Pair Corralation between World Acceptance and Credit Acceptance

Given the investment horizon of 90 days World Acceptance is expected to generate 1.31 times more return on investment than Credit Acceptance. However, World Acceptance is 1.31 times more volatile than Credit Acceptance. It trades about 0.05 of its potential returns per unit of risk. Credit Acceptance is currently generating about 0.02 per unit of risk. If you would invest  6,735  in World Acceptance on September 4, 2024 and sell it today you would earn a total of  5,283  from holding World Acceptance or generate 78.44% return on investment over 90 days.
Time Period3 Months [change]
DirectionMoves Together 
StrengthWeak
Accuracy100.0%
ValuesDaily Returns

World Acceptance  vs.  Credit Acceptance

 Performance 
       Timeline  
World Acceptance 

Risk-Adjusted Performance

2 of 100

 
Weak
 
Strong
Insignificant
Compared to the overall equity markets, risk-adjusted returns on investments in World Acceptance are ranked lower than 2 (%) of all global equities and portfolios over the last 90 days. In spite of rather sound essential indicators, World Acceptance is not utilizing all of its potentials. The newest stock price tumult, may contribute to shorter-term losses for the shareholders.
Credit Acceptance 

Risk-Adjusted Performance

4 of 100

 
Weak
 
Strong
Modest
Compared to the overall equity markets, risk-adjusted returns on investments in Credit Acceptance are ranked lower than 4 (%) of all global equities and portfolios over the last 90 days. In spite of rather unsteady fundamental indicators, Credit Acceptance may actually be approaching a critical reversion point that can send shares even higher in January 2025.

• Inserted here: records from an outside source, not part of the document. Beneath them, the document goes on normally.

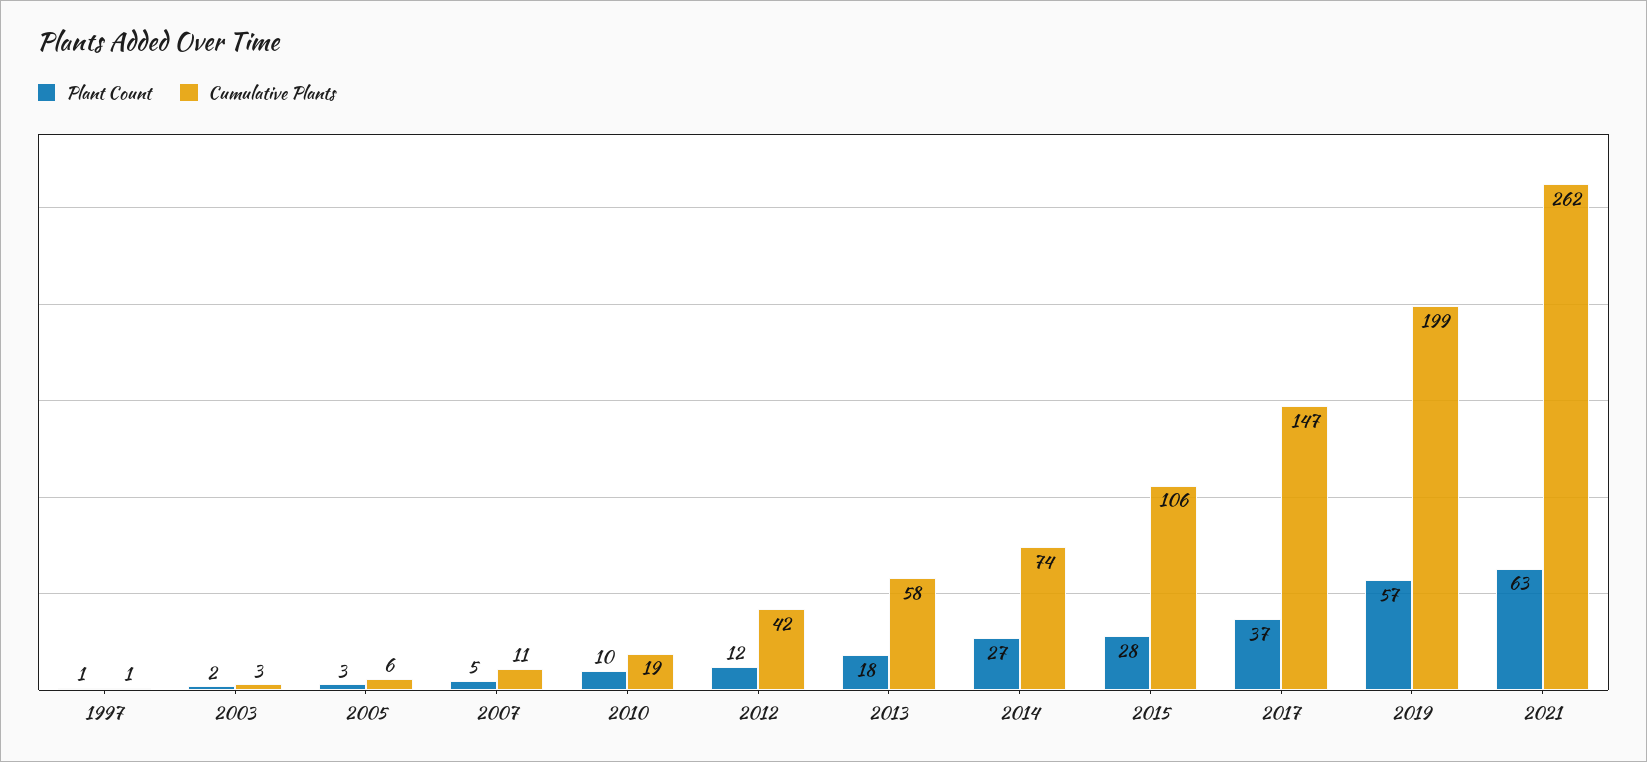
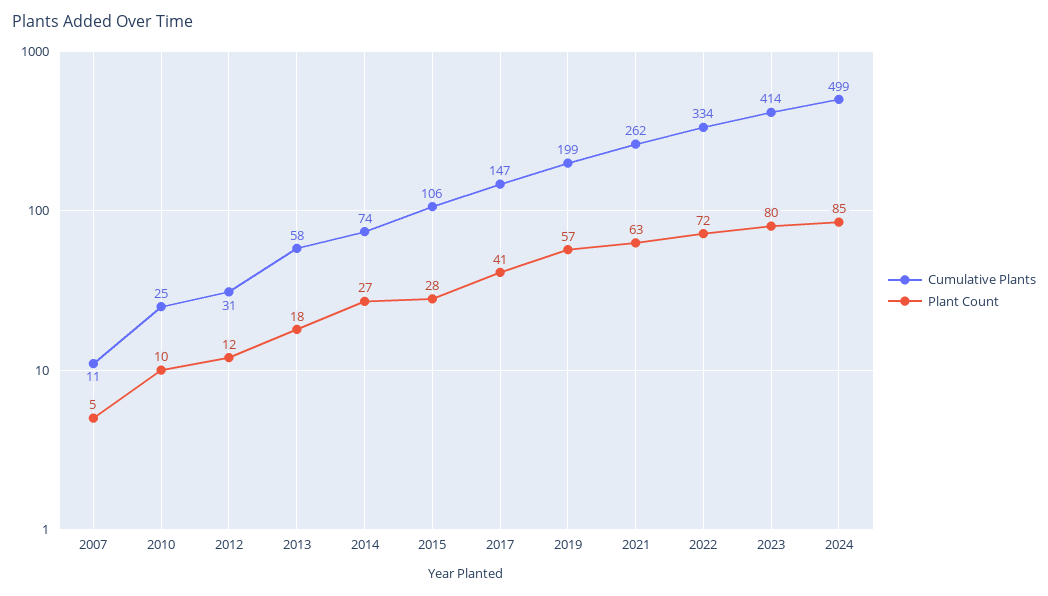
Plant Count, 1997: 1 -> none
Cumulative Plants, 1997: 1 -> none
Plant Count, 2003: 2 -> none
Cumulative Plants, 2003: 3 -> none
Plant Count, 2005: 3 -> none
Cumulative Plants, 2005: 6 -> none
Cumulative Plants, 2010: 19 -> 25
Cumulative Plants, 2012: 42 -> 31
Plant Count, 2017: 37 -> 41
Cumulative Plants, 2022: none -> 334
Plant Count, 2022: none -> 72
Cumulative Plants, 2023: none -> 414
Plant Count, 2023: none -> 80
Cumulative Plants, 2024: none -> 499
Plant Count, 2024: none -> 85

World Acceptance and Credit Acceptance Volatility Contrast

   Predicted Return Density   
       Returns  

Pair Trading with World Acceptance and Credit Acceptance

The main advantage of trading using opposite World Acceptance and Credit Acceptance positions is that it hedges away some unsystematic risk. Because of two separate transactions, even if World Acceptance position performs unexpectedly, Credit Acceptance can make up some of the losses. Pair trading also minimizes risk from directional movements in the market. For example, if an entire industry or sector drops because of unexpected headlines, the short position in Credit Acceptance will offset losses from the drop in Credit Acceptance's long position.
The idea behind World Acceptance and Credit Acceptance pairs trading is to make the combined position market-neutral, meaning the overall market's direction will not affect its win or loss (or potential downside or upside). This can be achieved by designing a pairs trade with two highly correlated stocks or equities that operate in a similar space or sector, making it possible to obtain profits through simple and relatively low-risk investment.
Check out your portfolio center.
Note that this page's information should be used as a complementary analysis to find the right mix of equity instruments to add to your existing portfolios or create a brand new portfolio. You can also try the Funds Screener module to find actively-traded funds from around the world traded on over 30 global exchanges.